In C++11 and later, this conversion is in the standard library, in the <codecvt>
header. Here is some sample code that converts between UTF-16, UCS-4 and wchar_t
. (It breaks on libstdc++ 6.4.9 due to a bug that has been fixed in the development tree.)
#include <codecvt>
#include <cstdlib>
#include <cstring>
#include <cwctype>
#include <iostream>
#include <locale>
#include <vector>
using std::cout;
using std::endl;
using std::exit;
using std::memcmp;
using std::size_t;
using std::wcout;
int main(void)
{
constexpr char16_t msg_utf16[] = u"¡Hola, mundo! \U0001F600"; // Shouldn't assume endianness.
constexpr wchar_t msg_w[] = L"¡Hola, mundo! \U0001F600";
constexpr char32_t msg_utf32[] = U"¡Hola, mundo! \U0001F600";
constexpr char msg_utf8[] = u8"¡Hola, mundo! \U0001F600";
// May vary from OS to OS> "" is the most standard, but might require, e.g. "en_US.utf8".

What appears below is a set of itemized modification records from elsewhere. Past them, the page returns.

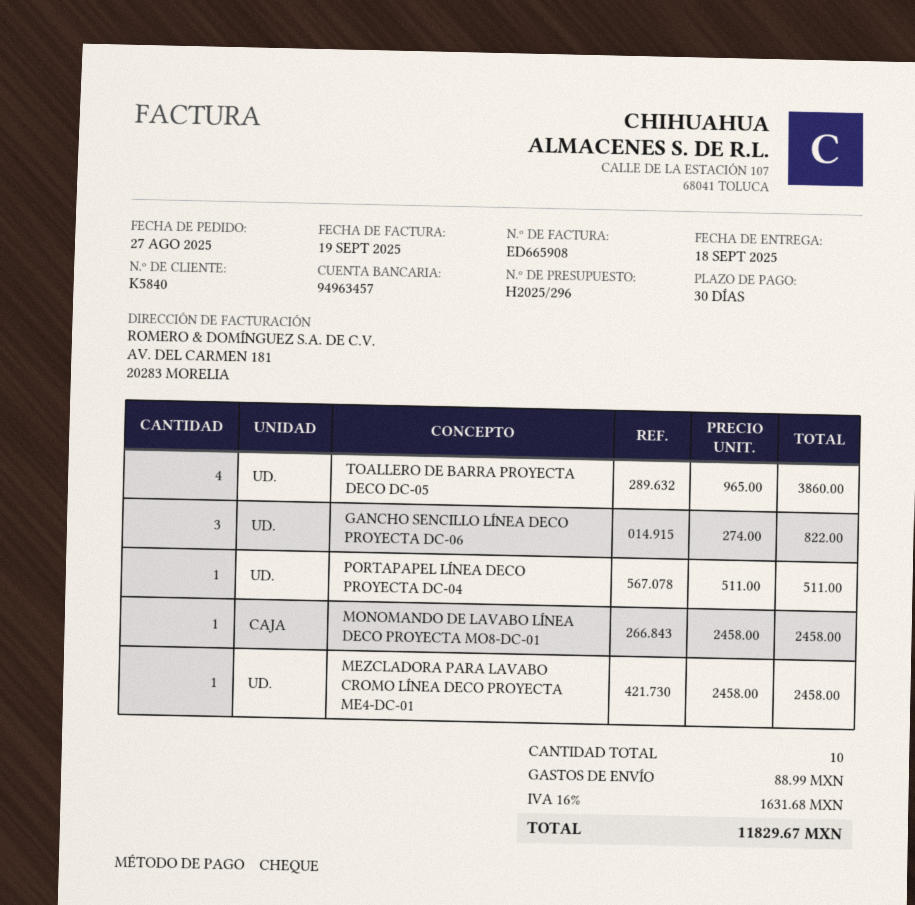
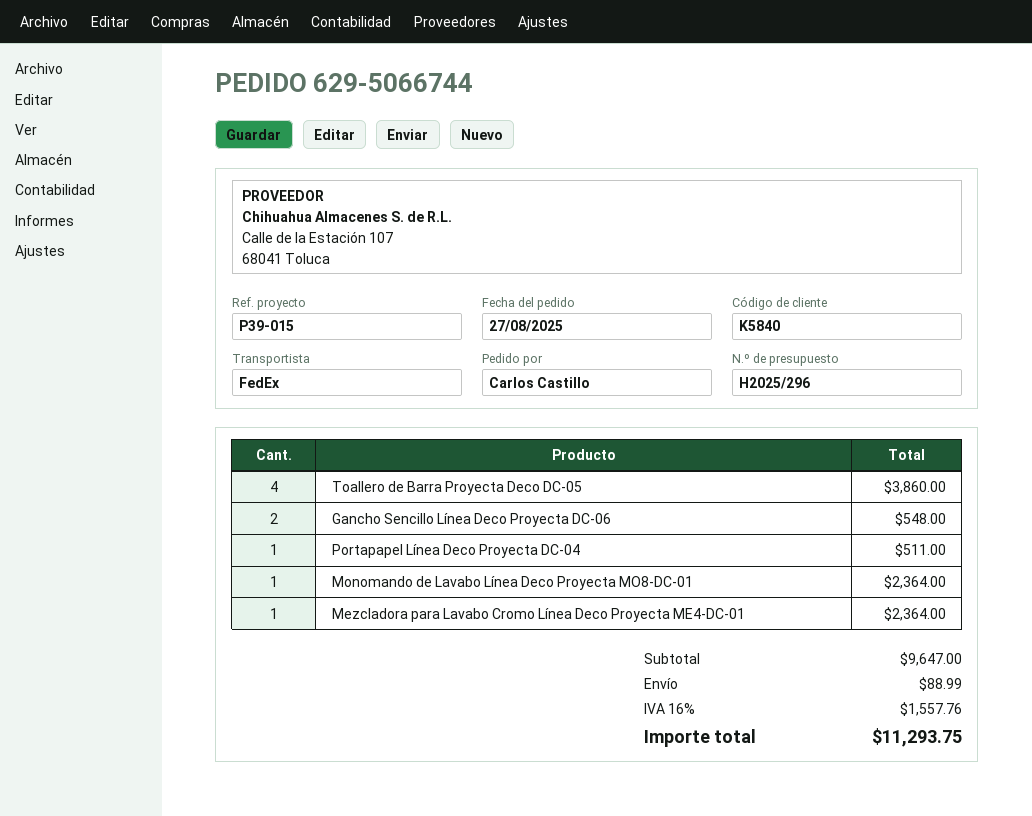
GANCHO SENCILLO LÍNEA DECO PROYECTA DC-06: 3 for 822.00 -> 2 for 548.00
MONOMANDO DE LAVABO LÍNEA DECO PROYECTA MO8-DC-01: 1 for 2458.00 -> 1 for 2364.00
MEZCLADORA PARA LAVABO CROMO LÍNEA DECO PROYECTA ME4-DC-01: 1 for 2458.00 -> 1 for 2364.00
tax: 16% = 1631.68 -> 16% = 1557.76
total: 11829.67 -> 11293.75

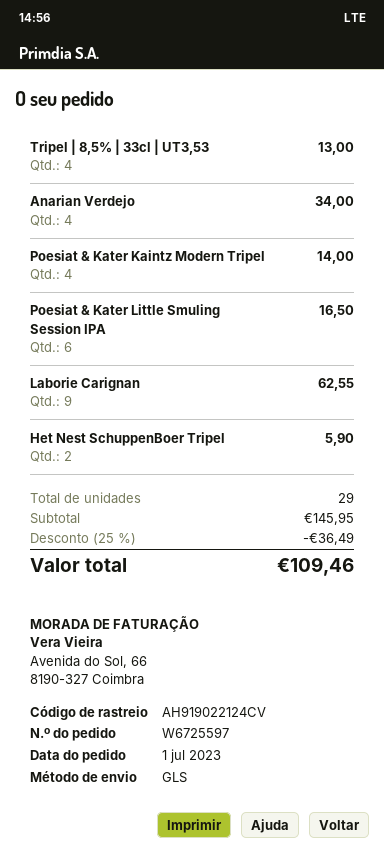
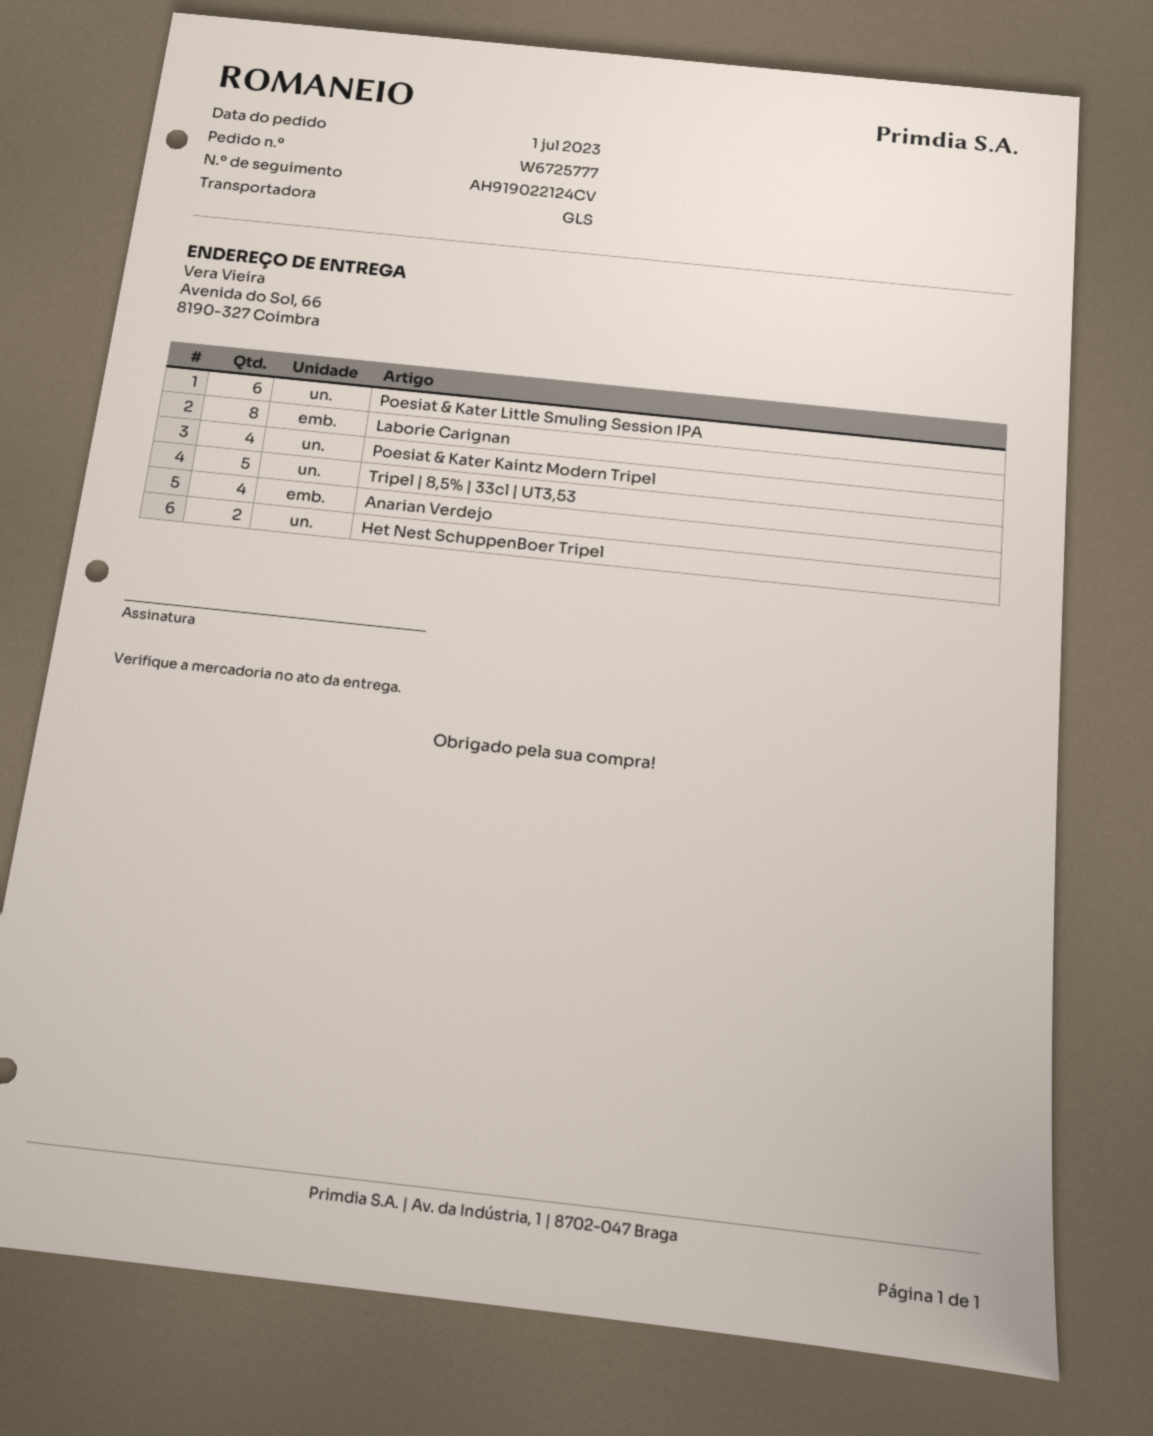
order number: W6725597 -> W6725777
Tripel | 8,5% | 33cl | UT3,53: 4 -> 5
Laborie Carignan: 9 -> 8

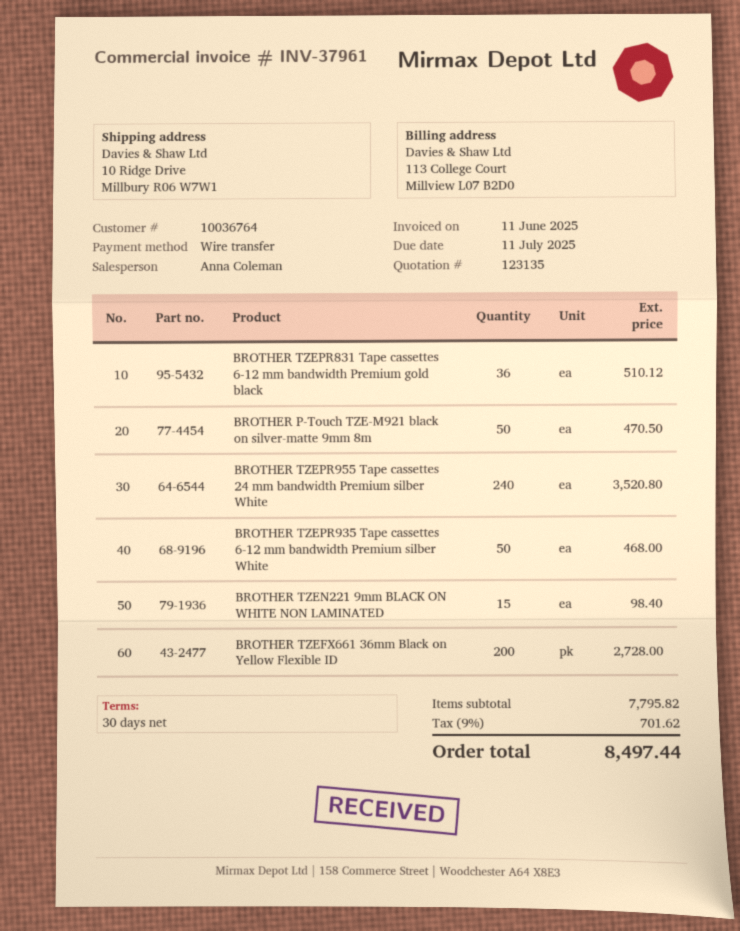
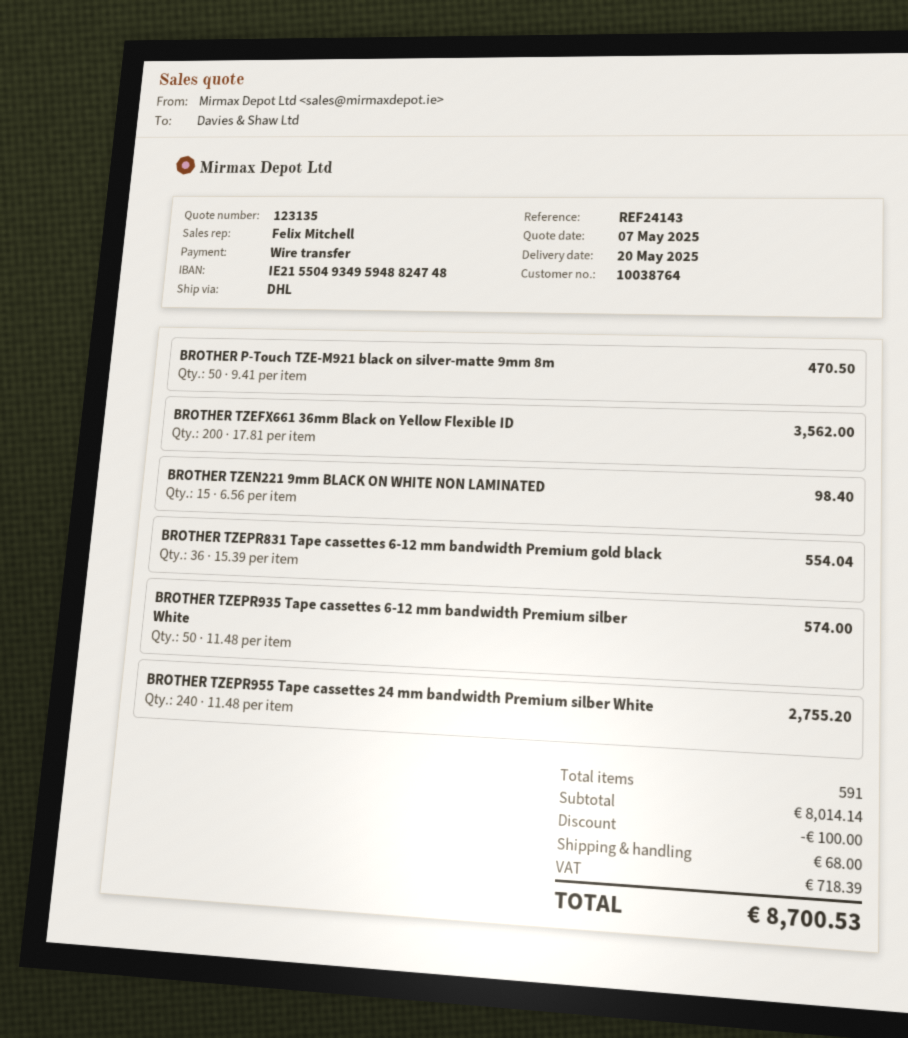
customer number: 10036764 -> 10038764
sales rep: Anna Coleman -> Felix Mitchell
BROTHER TZEPR831 Tape cassettes 6-12 mm bandwidth Premium gold black: 36 for 510.12 -> 36 for 554.04
BROTHER TZEPR955 Tape cassettes 24 mm bandwidth Premium silber White: 240 for 3520.80 -> 240 for 2755.20
BROTHER TZEPR935 Tape cassettes 6-12 mm bandwidth Premium silber White: 50 for 468.00 -> 50 for 574.00
BROTHER TZEFX661 36mm Black on Yellow Flexible ID: 200 for 2728.00 -> 200 for 3562.00
subtotal: 7795.82 -> 8014.14
discount: none -> 100.00
shipping: none -> 68.00
tax: 701.62 -> 718.39
total: 8497.44 -> 8700.53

constexpr char locale_name[] = "";
std::locale::global(std::locale(locale_name)); //
wcout.imbue(std::locale());
const std::codecvt_utf16<wchar_t, 0x1FFFF, std::little_endian> converter_w;
const size_t max_len = sizeof(msg_utf16);
std::vector<char> out(max_len);
std::mbstate_t state;
const wchar_t* from_w = nullptr;
char* to_next = nullptr;
converter_w.out( state, msg_w, msg_w+sizeof(msg_w)/sizeof(wchar_t), from_w, out.data(), out.data() + out.size(), to_next );
if (memcmp( msg_utf8, out.data(), sizeof(msg_utf8) ) == 0 ) {
wcout << L"std::codecvt_utf16<wchar_t> converts to UTF-8, not UTF-16!" << endl;
} else if ( memcmp( msg_utf16, out.data(), max_len ) != 0 ) {
wcout << L"std::codecvt_utf16<wchar_t> conversion not equal!" << endl;
} else {
wcout << L"std::codecvt_utf16<wchar_t> conversion is correct." << endl;
}
out.clear();
out.resize(max_len);
const std::codecvt_utf16<char32_t, 0x1FFFF, std::little_endian> converter_u32;
const char32_t* from_u32 = nullptr;
converter_u32.out( state, msg_utf32, msg_utf32+sizeof(msg_utf32)/sizeof(char32_t), from_u32, out.data(), out.data() + out.size(), to_next );
if ( memcmp( msg_utf16, out.data(), max_len ) != 0 ) {
wcout << L"std::codecvt_utf16<char32_t> conversion not equal!" << endl;
} else {
wcout << L"std::codecvt_utf16<char32_t> conversion is correct." << endl;
}
wcout << msg_w << endl;
return EXIT_SUCCESS;
}
Those two facets will be deprecated in C++17, but not all the facets in <codecvt>
are. In particular, the standard library will support std::codecvt<char, char, std::mbstate_t>
, std::codecvt<char16_t, char, std::mbstate_t>
, std::codecvt<char32_t, char, std::mbstate_t>
and std::codecvt<wchar_t, char, std::mbstate_t>
.
You don’t go into the source of this UTF-16 data on Linux, but that might suggest an approach. If it’s to work with files, you can use imbue()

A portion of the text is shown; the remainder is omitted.